Brands and designers borrow from each other all the time: in some cases there have also been established fashion houses actively stealing an idea from a younger designer's portfolio or a contemporary designer replicating a design from a historical or maybe defunct fashion house in their own collections. At times there are so many echoes and references between certain designs and collections that you wonder where inspirations stop and copyright infringements begin.
Yet fashion is not the only industry where this happens: every now and then you see a design, architectural idea or project borrowed, reinvented and reapplied.
In May, for example, French designer Jacquemus launched "Le Bleu" for London's Selfridges (it was on until yesterday).
The sort of immersive and visual experience consumers love nowadays, "Le Bleu" consisted in three different spaces, the first one being The Corner Shop, a retail space covered in pale blue tiles and featuring in the window a giant tube of toothpaste à la Claes Oldenburg (remember his 1964 artwork "Giant Toothpaste Tube" View this photo?) spilling red, white and blue gel.
The space, inspired by the designer's own bathroom, also featured an oversized bathtub, sponges, shower facilities and sinks with display areas featuring Jacquemus' S/S 22 products displayed along the walls, including hoodies, T-shirts and towels and the brand's "Marseille je t'aime" photography book.
Behind the store, Jacquemus installed a 24-hour vending machine selling exclusive editions of the brand's Chiquito and Bambino bags and his hats, while at the Old Selfridges Hotel a pop-up entitled Le Vestiaire referenced swimming-pool changing rooms.
In this space, inspired by surrealist French filmmaker Jacques Tati, Jacquemus also included blue lockers and changing cubicles to create a surrealist 3D experience.
All the spaces were covered in azure tiles of the kind you may find in the changing rooms of a swimming-pool. The spaces were developed by Jacquemus himself in collaboration with experience design studio Random Studio.
These surreal experiences related to water and bathrooms with their azure tiles created a fun and surrealist world for visitors, the sort of fully immersive experience people are looking for nowadays while they're shopping, yet these spaces also called to mind a similar retail environment in another country.
Jacquemus' mock swimming pool environments with 3D experiences installations related to water and bathroom imagery, evoked indeed a swimming pool-inspired jewelry store in Mykonos, a Cycladic island in the Aegean, created by Greek design studio Saint of Athens for Italian brand Gavello in collaboration with Dive Architects.

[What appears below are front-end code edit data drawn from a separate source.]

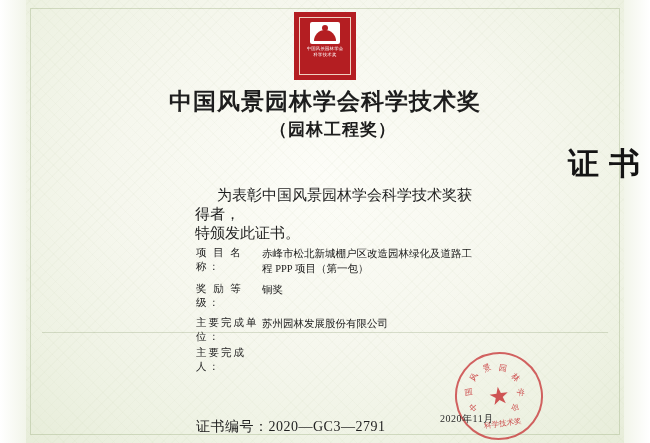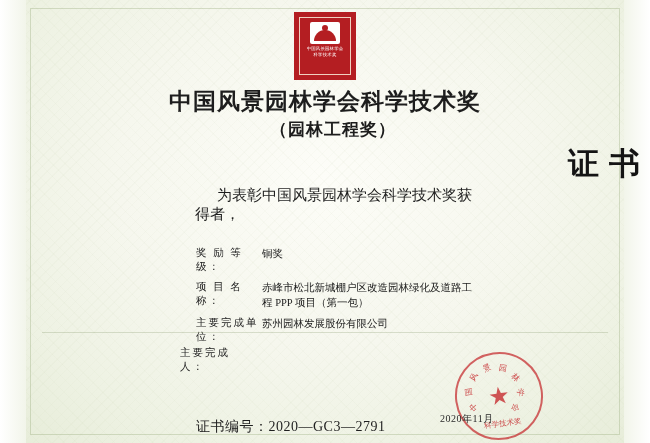"特颁发此证书。" div { html: none -> <div>特颁发此证书。</div> }
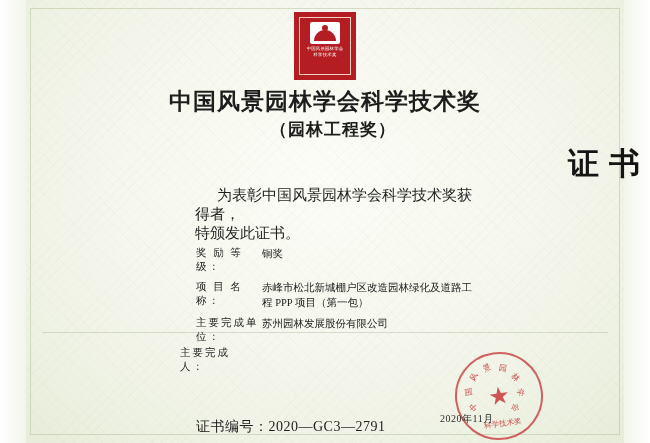"奖 励 等 级：" div.field-row { order: before "项 目 名 称：" -> after "项 目 名 称：" }
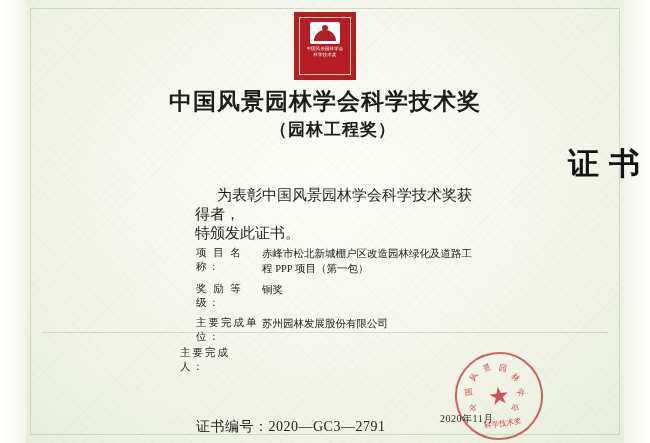"主要完成人：" .contributors { left: 180px -> 196px }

The concept for this store combined a traditional Mykonos shop (the external part of the shop) with a modern immersive space resembling a swimming pool covered in light blue tiles.
In this case the jewelry items are displayed inside four niches embedded inside the tiled wall and lit with LED strips. Other jewels are displayed on a main rectangular table dominating the space. Just like in Jacquemus' case, a wide range of accessories and pieces of furniture - mirrors, cushions, sculptural display cones, towel pegs, inflatable beach balls, lockers and a pool ladder - enhance the pool concept.
In this case, as explained by the designers, the main inspiration came from Wes Anderson's visionary universe and pastel shades, combined with the works of artists such as photographer Slim Aarons and painter David Hockney.
It is obvious why, in both Jacquemus' and Saint of Athens' cases, the designers and architects involved in the projects opted for the swimming pool.
This space filled with water evokes carefree relaxing summers and contributes to provide visitors with a fun narrative frame for their shopping session, while triggering their curiosity with an experience that encourages exploration.
That said, Saint of Athens' design for Gavello precedes Jacquemus, so it is not unlikely that the designer saw the shop during a holiday and decided to recreate a similar environment for his installation.
While Jacquemus seems to be more focused on the surrealist aspects of the swimming pool, with changing room doors that opened one after the other to reveal a bag at the very end, the ideas, main materials and even conceptual props enhancing the realistic pool concept, are very similar.
While you may argue this is not a direct infringement of copyright (we can't prove Jacquemus actually saw the shop and borrowed the idea from it, even though he is a frequent visitor to Mykonos as proved by his Instagram account; besides, he made some changes with the vending machines and the emphasis on the surrealist experience as highlighted above...), it is worth using this post to remind ourselves that also the work produced by interior designers and architects is copyrighted. Therefore, before replicating specific ideas seen maybe while on holiday or during events such as design fairs and expos, for one's installations, shops and pop ups, we should maybe consider if we can collaborate with the designers who created those environment that originally struck our attention, rather than taking an idea, remixing and revomiting it.